Recorded information>
****
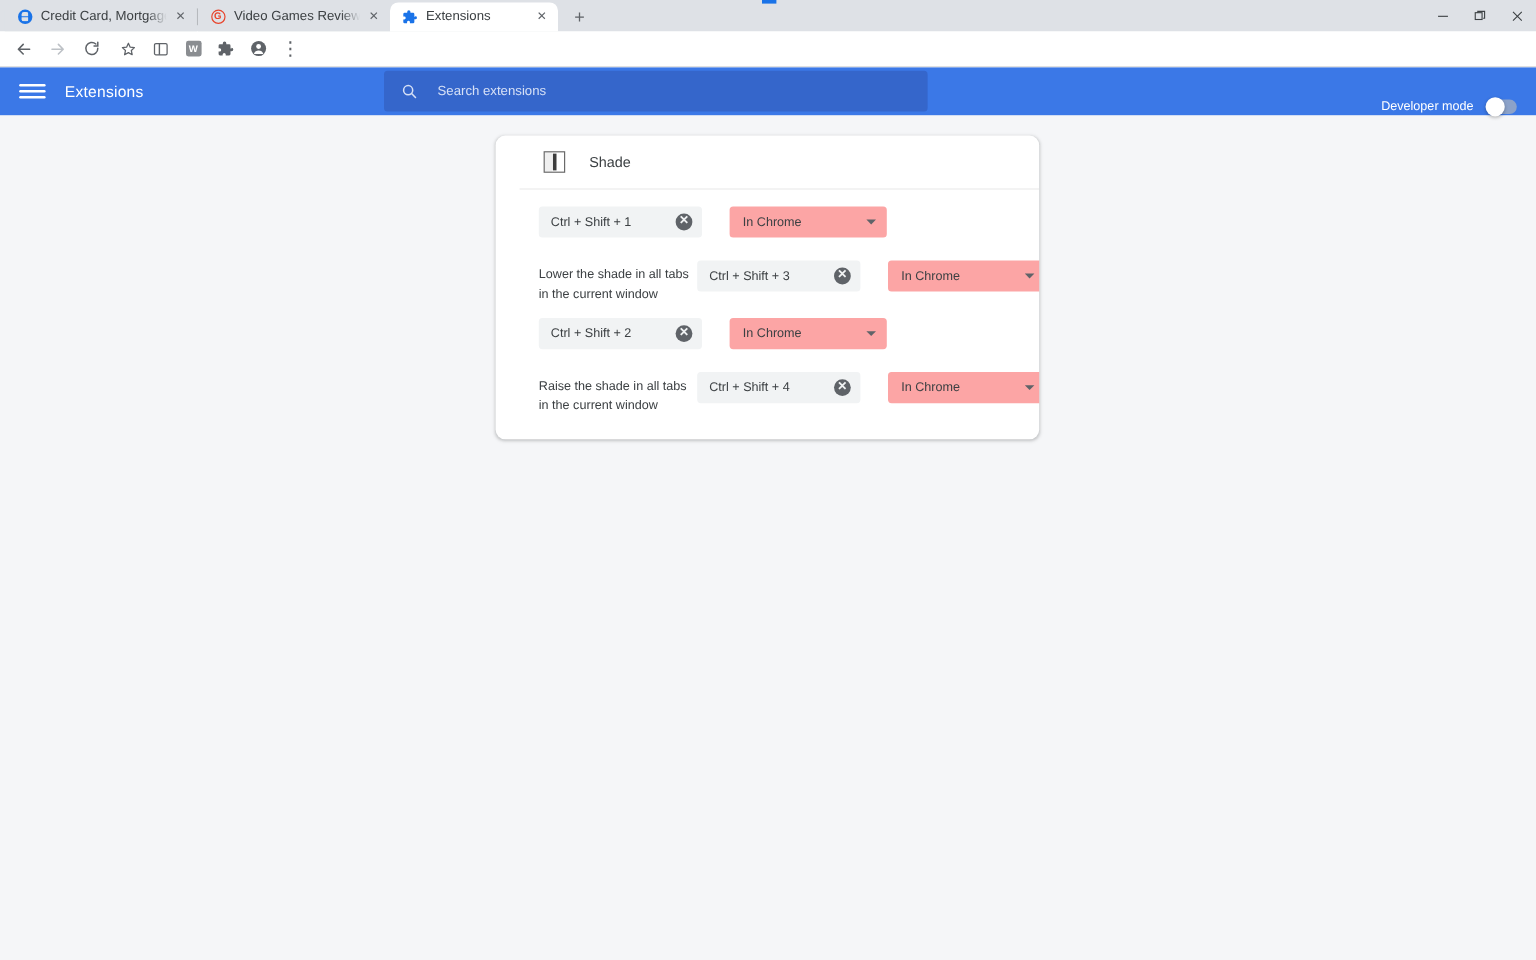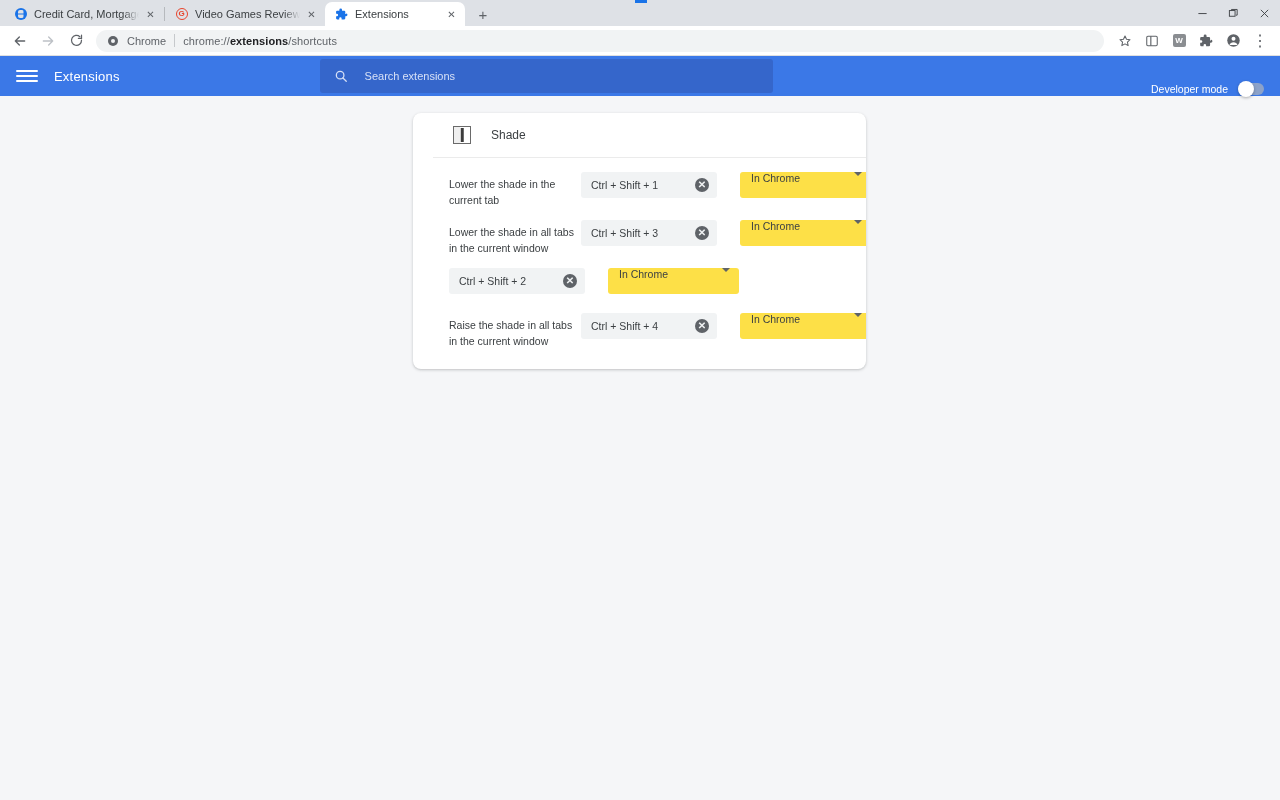--- a/index.html
+++ b/index.html
@@ -214,22 +214,22 @@
   }
   .sc-key { flex: 1; font-size: 10.5px; color: #3c4043; white-space: nowrap; }
   .sc-clear {
     width: 14px; height: 14px; flex: 0 0 14px; border-radius: 50%;
     background: #5f6368; color: #f1f3f4;
     display: flex; align-items: center; justify-content: center;
     font-size: 10px; line-height: 1; font-weight: bold;
   }
   .sc-select {
     width: 131px; flex: 0 0 131px; height: 26px;
-    background: #fde047; border-radius: 3px;
-    display: flex; padding: 0 9px 0 11px;
+    background: #fca5a5; border-radius: 3px;
+    display: flex; align-items: center; padding: 0 9px 0 11px;
   }
   .sc-select-val { flex: 1; font-size: 10.5px; color: #3c4043; }
   .caret {
     width: 0; height: 0;
     border-left: 4px solid transparent;
     border-right: 4px solid transparent;
     border-top: 4.5px solid #5f6368;
   }
   svg { display: block; }
 </style>
@@ -302,31 +302,20 @@
         <path d="M5 12h14M13 6l6 6-6 6"></path>
       </svg>
     </div>
     <div class="nav-btn">
       <svg width="15" height="15" viewBox="0 0 24 24" fill="none" stroke="#5f6368" stroke-width="2" stroke-linecap="round">
         <path d="M20 11.5a8 8 0 1 1-2.6-5.6"></path>
         <path d="M20 3.5v5h-5"></path>
       </svg>
     </div>
 
-    <div class="omnibox">
-      <span class="omni-icon">
-        <svg width="12" height="12" viewBox="0 0 24 24" fill="#5f6368">
-          <circle cx="12" cy="12" r="10"></circle>
-          <circle cx="12" cy="12" r="4" fill="#f1f3f4"></circle>
-        </svg>
-      </span>
-      <span class="omni-chip">Chrome</span>
-      <span class="omni-divider"></span>
-      <span class="omni-url"><span>chrome://</span><b>extensions</b><span>/shortcuts</span></span>
-    </div>
 
     <div class="tb-icon">
       <svg width="14" height="14" viewBox="0 0 24 24" fill="none" stroke="#5f6368" stroke-width="1.8" stroke-linejoin="round">
         <path d="M12 3.5l2.6 5.6 6 .7-4.4 4.1 1.2 6-5.4-3-5.4 3 1.2-6L3.4 9.8l6-.7z"></path>
       </svg>
     </div>
     <div class="tb-icon">
       <svg width="14" height="14" viewBox="0 0 24 24" fill="none" stroke="#5f6368" stroke-width="1.8">
         <rect x="3" y="4" width="18" height="16" rx="2"></rect>
         <path d="M10 4v16" stroke-width="2"></path>
@@ -380,21 +369,20 @@
 
     <div class="card">
       <div class="card-head">
         <span class="shade-icon"></span>
         <span class="card-title">Shade</span>
       </div>
 
       <div class="shortcut-list">
 
         <div class="shortcut-row">
-          <div class="sc-label">Lower the shade in the current tab</div>
           <div class="sc-input">
             <span class="sc-key">Ctrl + Shift + 1</span>
             <span class="sc-clear">✕</span>
           </div>
           <div class="sc-select">
             <span class="sc-select-val">In Chrome</span>
             <span class="caret"></span>
           </div>
         </div>
 

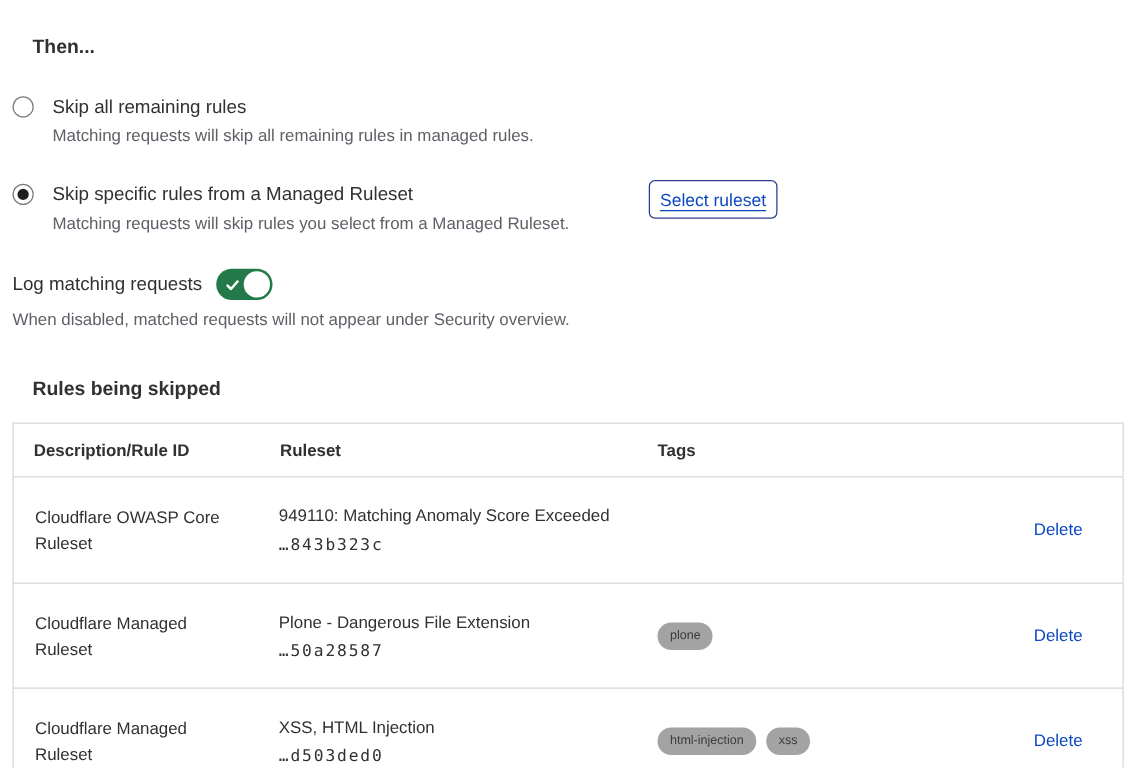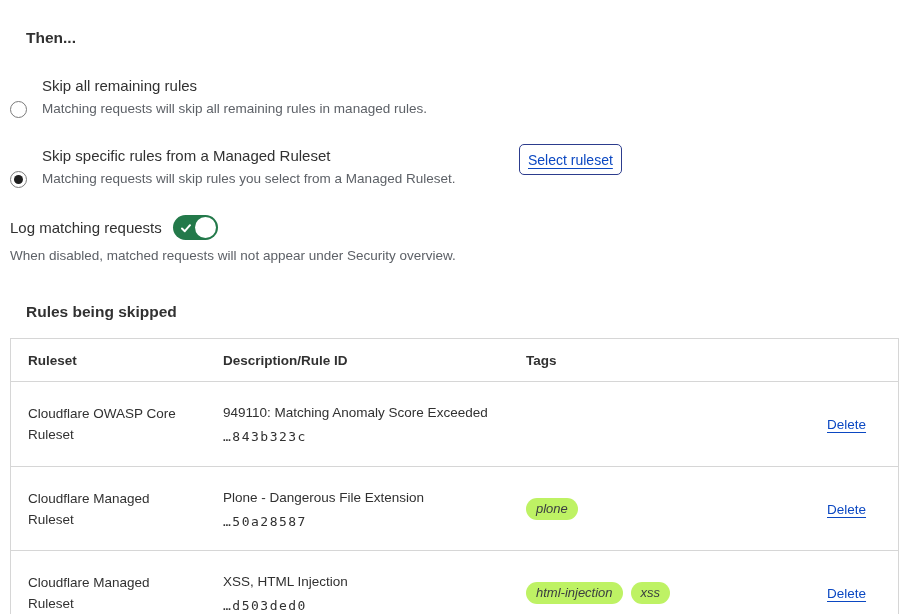--- a/index.html
+++ b/index.html
@@ -12,21 +12,21 @@
     overflow: hidden;
   }
   .container { padding: 12px 12px 0 10px; width: 901px; }
 
   .section-heading {
     font-size: 15.5px; font-weight: 700; color: #313131;
     margin: 16px; line-height: 20px;
   }
 
   
-  .radio-option { display: flex; margin-top: 27px; position: relative; width: 889px; align-items: flex-end; }
+  .radio-option { display: flex; margin-top: 27px; position: relative; width: 889px; }
   .radio {
     width: 17px; height: 17px; border: 1.5px solid #7b7b7b; border-radius: 50%;
     margin-top: 2px; flex: none; background: #fff;
     display: flex; align-items: center; justify-content: center; cursor: pointer;
   }
   .radio.selected::after {
     content: ""; width: 9px; height: 9px; background: #1f1f1f; border-radius: 50%;
   }
   .radio-text { margin-left: 15px; }
   .option-label { font-size: 15px; line-height: 21px; color: #313131; cursor: pointer; }
@@ -69,25 +69,25 @@
   .body-row + .body-row { border-top: 1px solid #d6d6d6; }
   .ruleset-name { font-size: 13.5px; line-height: 21px; }
   .desc-block { display: flex; flex-direction: column; gap: 8px; }
   .rule-desc { font-size: 13.5px; line-height: 17px; }
   .rule-id {
     font-family: "DejaVu Sans Mono", "Liberation Mono", monospace;
     font-size: 13px; letter-spacing: 1.5px; color: #313131;
   }
   .tags-cell { display: flex; gap: 8px; align-items: center; }
   .tag {
-    background: #bef264; border-radius: 11px; padding: 3px 10px 4px;
-    font-size: 13px; color: #3a3d40; line-height: 15px; white-space: nowrap; font-style: italic;
+    background: #a3a3a3; border-radius: 11px; padding: 3px 10px 4px;
+    font-size: 10px; color: #3a3d40; line-height: 15px; white-space: nowrap;
   }
   .delete-link {
-    color: #0b48c2; font-size: 13.5px; text-decoration: underline;
+    color: #0b48c2; font-size: 13.5px; 
     text-underline-offset: 3px; cursor: pointer;
   }
 </style>
 </head>
 <body>
 
 <div class="container">
 
   <h2 class="section-heading">Then...</h2>
 
@@ -118,22 +118,22 @@
       </svg>
       <span class="knob"></span>
     </button>
   </div>
   <div class="log-desc">When disabled, matched requests will not appear under Security overview.</div>
 
   <h2 class="section-heading rules-heading">Rules being skipped</h2>
 
   <div class="rules-table">
     <div class="trow thead-row">
+      <div class="cell">Description/Rule ID</div>
       <div class="cell c1">Ruleset</div>
-      <div class="cell">Description/Rule ID</div>
       <div class="cell">Tags</div>
       <div class="cell"></div>
     </div>
     <div id="table-body">
   <div class="trow body-row">
     <div class="cell c1 ruleset-name">Cloudflare OWASP Core Ruleset</div>
     <div class="cell">
       <div class="desc-block">
         <div class="rule-desc">949110: Matching Anomaly Score Exceeded</div>
         <div class="rule-id">…843b323c</div>

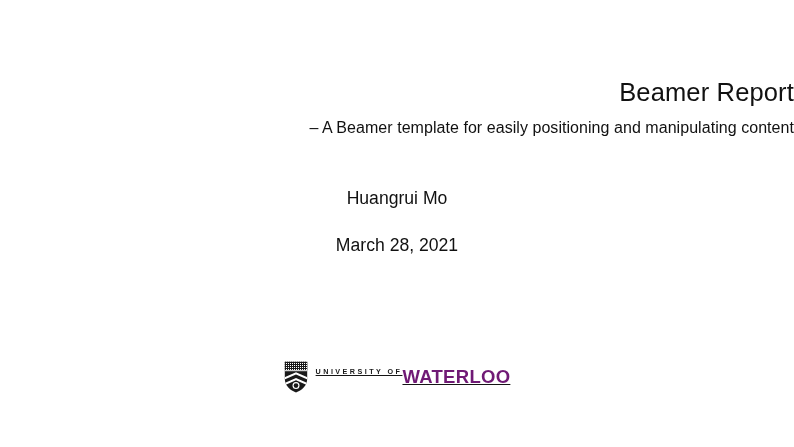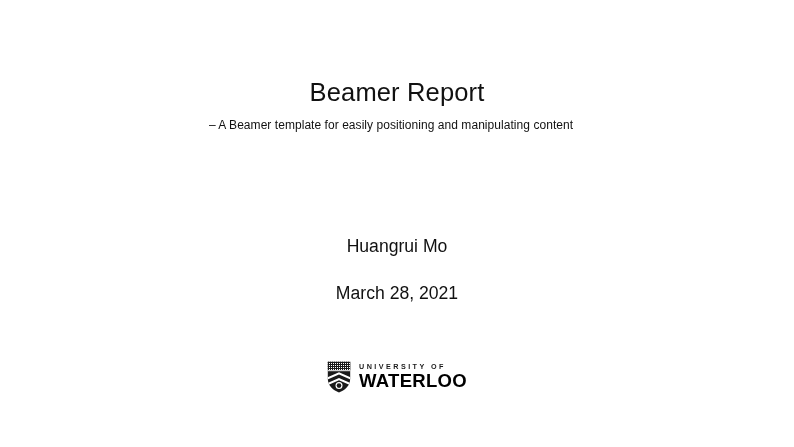--- a/index.html
+++ b/index.html
@@ -21,50 +21,49 @@
     margin: 0 auto;
     color: #141414;
   }
 
   
   .title-block {
     position: absolute;
     left: 0;
     top: 78px;
     width: 794px;
-    text-align: center;
+    text-align: right;
   }
 
   .slide-title {
     font-size: 25.5px;
     font-weight: 400;
     letter-spacing: 0.15px;
     line-height: 1.15;
     margin: 0;
     color: #111111;
   }
 
   .slide-subtitle {
-    font-size: 12px;
+    font-size: 16px;
     font-weight: 400;
     letter-spacing: 0.05px;
     line-height: 1.2;
-    margin: 11px 12px 0 0;
+    margin: 11px 0 0 0;
     color: #111111;
     white-space: nowrap;
   }
 
   
   .meta-block {
     position: absolute;
     left: 0;
     top: 188px;
     width: 794px;
     text-align: center;
-    margin-top: 48px;
   }
 
   .meta-line {
     font-size: 17.6px;
     font-weight: 400;
     line-height: 1.25;
     color: #111111;
     margin: 0;
   }
   .meta-line + .meta-line {
@@ -85,38 +84,39 @@
 
   .logo-shield {
     display: block;
     width: 24px;
     height: 32px;
     flex: 0 0 auto;
   }
 
   .logo-words {
     display: flex;
-    flex-direction: column;
+    flex-direction: row;
     justify-content: center;
     line-height: 1;
+    text-decoration: underline;
   }
 
   .logo-top {
     font-size: 7.2px;
     font-weight: 700;
     letter-spacing: 2.45px;
     color: #1a1a1a;
     margin-bottom: 2px;
   }
 
   .logo-bottom {
     font-size: 18.5px;
     font-weight: 700;
     letter-spacing: 0.3px;
-    color: #000000;
+    color: #701a75;
   }
 </style>
 </head>
 <body>
 
 <div id="slide">
 
   <div class="title-block">
     <h1 class="slide-title">Beamer Report</h1>
     <div class="slide-subtitle">– A Beamer template for easily positioning and manipulating content</div>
****
Task goal>
Copy, from the lines above, each one that holds "radio".

Result>
-  .radio-option { display: flex; margin-top: 27px; position: relative; width: 889px; align-items: flex-end; }
+  .radio-option { display: flex; margin-top: 27px; position: relative; width: 889px; }
   .radio {
   .radio.selected::after {
   .radio-text { margin-left: 15px; }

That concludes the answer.